L’investissement public en R&D en France est certes en progression, mais reste insuffisant par rapport à celui des pays faisant partie du peloton de tète dans la course technologique. Les fonds investis en 2007 étaient en effet de 280 M€ (277 M€ en 2005 et 1,05Md€ sur la période 2001/2005) avec une accentuation de cette progression avec le programme Nano2012 estimé à 2,3 Md€ sur 5 ans. L’investissement des autres pays qui visent la position de pionnier a été de 1,6 Md€ (0,71 Md€ en 2011) au Japon, de 1,1 Md€ aux États-Unis (1,44 Md€ en 2011) et de 312,3 M€ (400 M€ en  2010) en Allemagne (SST, 2006/NTKG, 2013). La Chine a pu récupérer le temps perdu en investissant massivement. En 2001, ce pays a investi dans la R&D 1,6 Md€.

Un trop faible taux de transfert technologique

La cause se retrouve aussi dans le faible taux de transfert technologique vers les applications industrielles. Ce retard est confirmé par son absence dans le benchmark du classement mondial de juillet 2011 fondé sur l’efficacité dans la conversion des découvertes en produits commercialisables. Dans ce classement, les États-Unis confirment leur leadership, suivi dans l’ordre de la Chine, la Russie, l’Allemagne, le Japon, l’Union européenne, la Corée du Sud, Taïwan, le Royaume-Uni et l’Inde (Global Funding of Nanotechnologies and it’s impact, 07-2011/Centre d’analyse stratégique, 2011). D’autres insuffisances expliquent également le retard de la France dans ce domaine, telles que la frilosité des industriels français à s’impliquer concrètement tant dans le financement de la R&D en nanotechnologie que dans l’application industrielle des découvertes.

Des formations inadaptées

La formation a besoin également d’être revisitée dans le sens du confortement et de l’adaptation des structures de formation spécialisée existantes. Les nanosciences et les nanotechnologies sont des activités qui font la jointure ente plusieurs disciplines scientifiques et techniques, d’où la nécessité de disposer d’un capital humain pluridisciplinaire capable d’articuler des savoirs multiples tant dans la recherche que dans le transfert technologique.

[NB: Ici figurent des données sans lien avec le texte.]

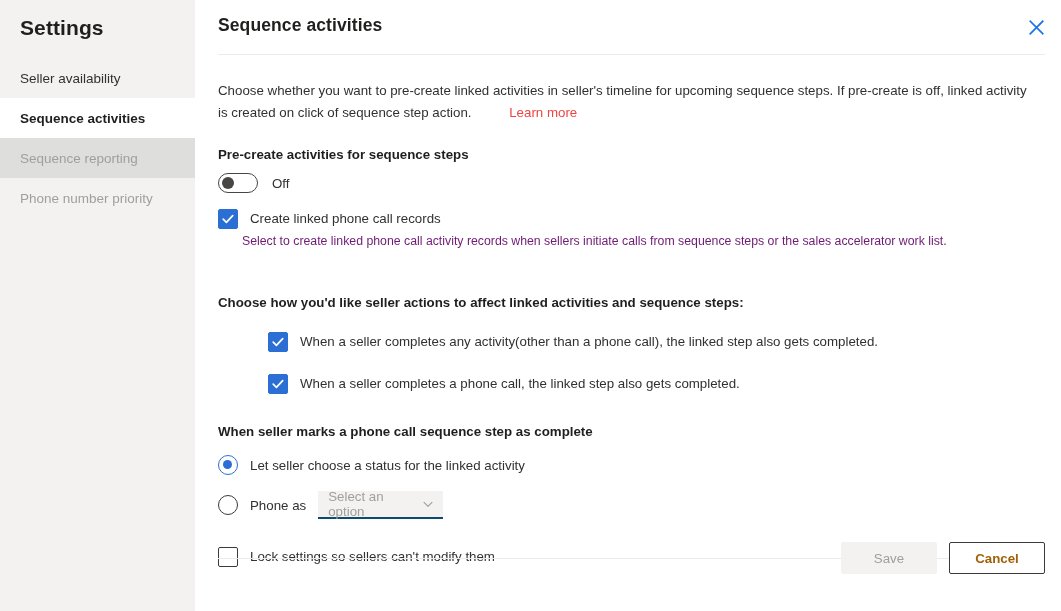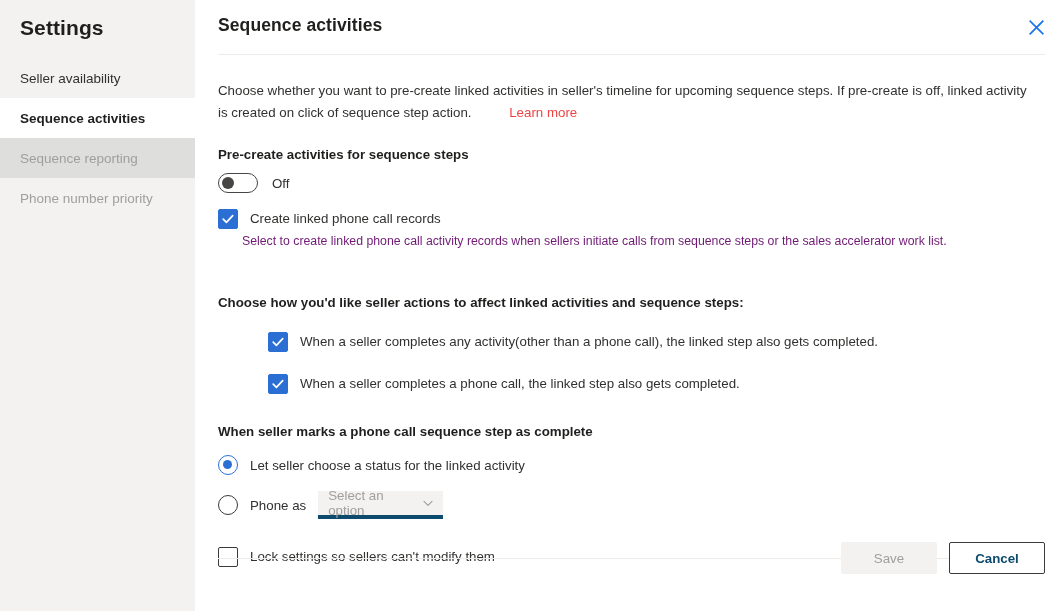--- a/index.html
+++ b/index.html
@@ -259,7 +259,7 @@
     height: 28px;
     background: #f3f2f1;
     border: none;
-    border-bottom: 4px solid #0c4a6e;
+    border-bottom: 2px solid #0c4a6e;
     display: flex;
     align-items: center;
     justify-content: space-between;

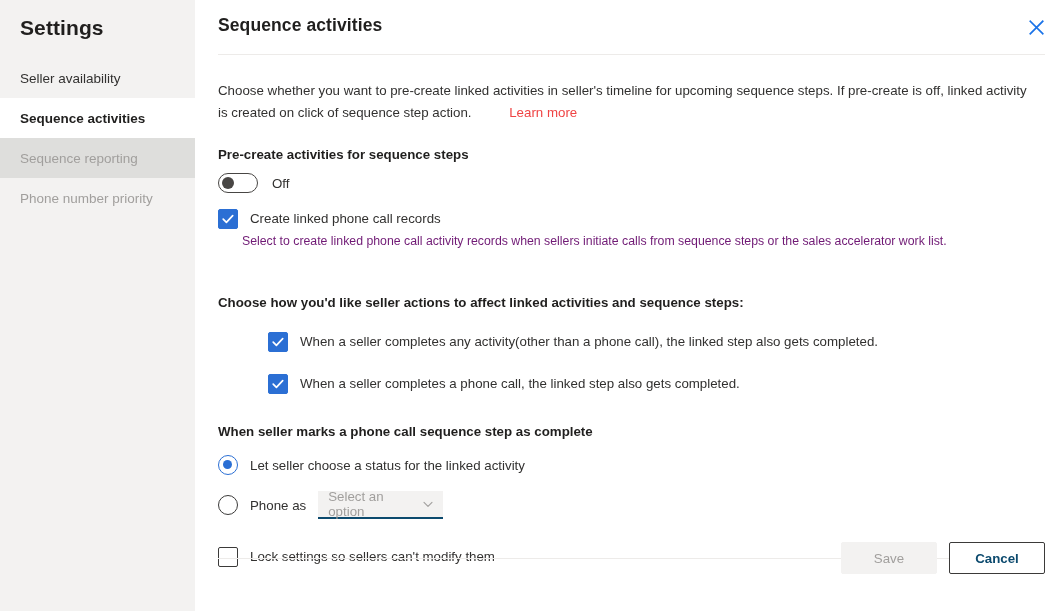--- a/index.html
+++ b/index.html
@@ -302,7 +302,7 @@
   }
   .btn.cancel {
     background: #ffffff;
-    color: #0c4a6e;
+    color: #a16207;
     border: 1px solid #3b3a39;
     margin-left: 12px;
     font-weight: 600;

Nacer Eddine Sadi, Professeur à Grenoble Ecole de Management, docteur en Économie Industrielle

Trois pistes d’action pour combler le retard


Le rôle des pouvoirs publics est central dans la revitalisation du potentiel technique et humain existant dans le domaine des nanotechnologies et des nanosciences, pour combler ce retard, l’Etat devrait :

Renforcer les mécanismes favorisant la mobilisation du capital privé dans le financement tant de la R&D que dans les applications industrielles des découvertes ;

Décloisonner les pôles de compétitivité existants

Pousser des formations pluridisciplinaires dans les universités, les écoles d’ingénieurs et les grandes écoles de commerce.